El arte salvadoreño ha dejado una huella imborrable en la recienten la vigésima edición Bienal de Escultura y Cerámica, celebrada en Tegucigalpa, Honduras. El artista Óscar Orlando Pérez fue galardonado con el Premio Único en Escultura por su obra «Estructura Ritual XVIII», con el cual destaca la creación artística de El Salvador.
La Embajada de El Salvador en Honduras jugó un papel crucial al acompañar y apoyar al artista durante su participación. Gracias a las gestiones coordinadas entre el Departamento de Promoción Cultural de la Dirección General de Diáspora y Promoción Cultural de Cancillería y la representación diplomática en Honduras, se facilitó la movilización de las obras de arte, asegurando la presencia salvadoreña en la Bienal.
De igual manera, se entregó el Premio Único de Cerámica a Silvia Sánchez de Costa Rica y Estuardo Méndez de Guatemala por la obra «Sueños Derretidos», quienes además recibirán una residencia artística en el Expressiones Cultural Center, en Connecticut, Estados Unidos. Asimismo.

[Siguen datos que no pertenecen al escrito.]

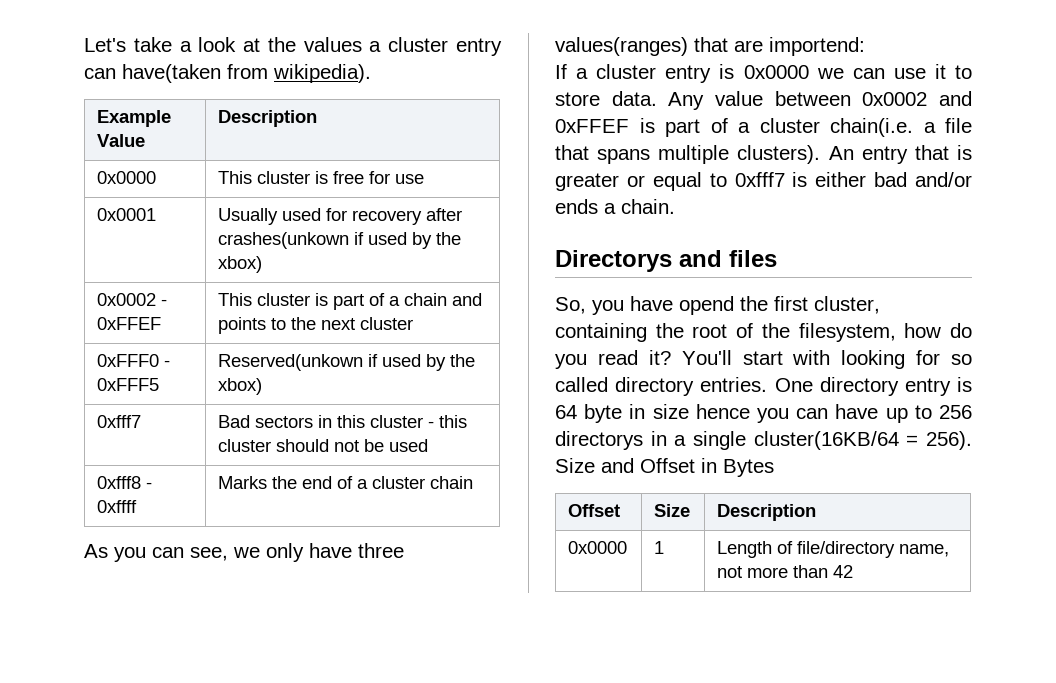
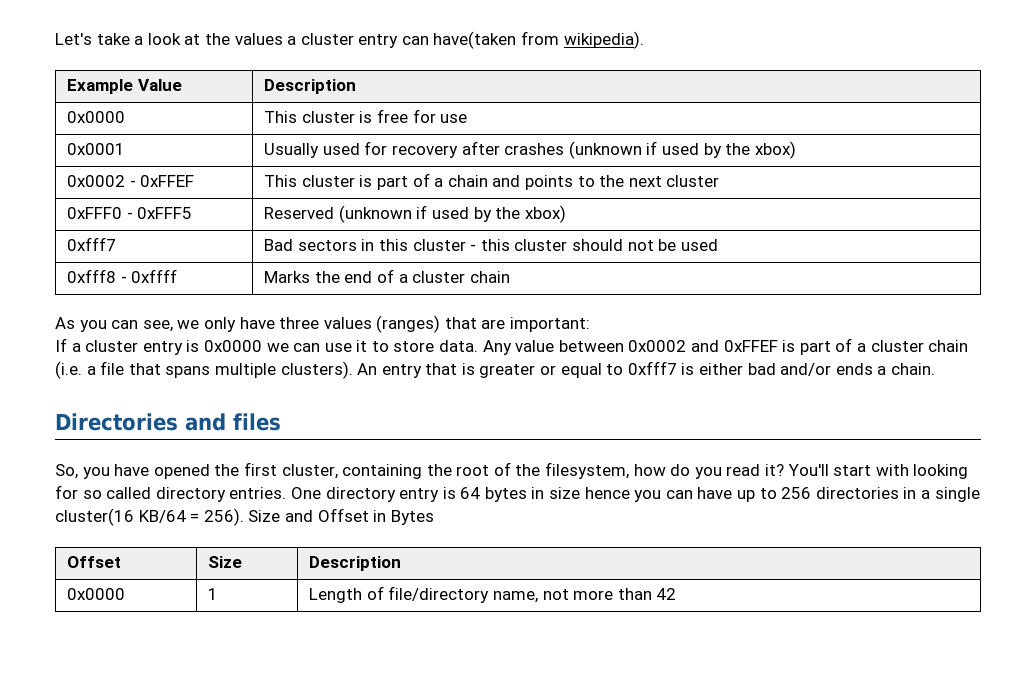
- 0x0001 | Usually used for recovery after crashes(unkown if used by the xbox)
+ 0x0001 | Usually used for recovery after crashes (unknown if used by the xbox)
- 0xFFF0 - 0xFFF5 | Reserved(unkown if used by the xbox)
+ 0xFFF0 - 0xFFF5 | Reserved (unknown if used by the xbox)
- As you can see, we only have three values(ranges) that are importend:
+ As you can see, we only have three values (ranges) that are important:
- Any value between 0x0002 and 0xFFEF is part of a cluster chain(i.e. a file that spans multiple clusters).
+ Any value between 0x0002 and 0xFFEF is part of a cluster chain (i.e. a file that spans multiple clusters).
- Directorys and files
+ Directories and files
- So, you have opend the first cluster, containing the root of the filesystem, how do you read it?
+ So, you have opened the first cluster, containing the root of the filesystem, how do you read it?
- One directory entry is 64 byte in size hence you can have up to 256 directorys in a single cluster(16KB/64 = 256).
+ One directory entry is 64 bytes in size hence you can have up to 256 directories in a single cluster(16 KB/64 = 256).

La XX Bienal de Escultura y Cerámica, organizada por el Instituto Hondureño de Cultura Interamericana (IHCI), es un certamen reconocido por su convocatoria a escultores y ceramistas que «dan forma y expresión a la identidad de la región». La obra de Pérez compitió con numerosas piezas de diversas nacionalidades, logrando sobresalir y capturar la atención del jurado internacional.






Óscar Pérez, licenciado en Artes Plásticas por la Universidad de El Salvador (UES), cuenta con una trayectoria consolidada, habiendo realizado múltiples exposiciones tanto colectivas como individuales. Su trabajo forma parte de importantes colecciones privadas en Estados Unidos, Francia, Alemania, Italia y, por supuesto, El Salvador.
El jurado internacional que evaluó las obras estuvo compuesto por Verónica Ximénez (México), Carlos Villafañe (Puerto Rico) y el compatriota Toni Mena Joya (El Salvador), quienes reconocieron la maestría de la pieza ganadora. Además del triunfo de Pérez, la artista salvadoreña Jennifer Calderón también recibió una primera mención honorífica en la categoría de cerámica, consolidando aún más la destacada participación salvadoreña.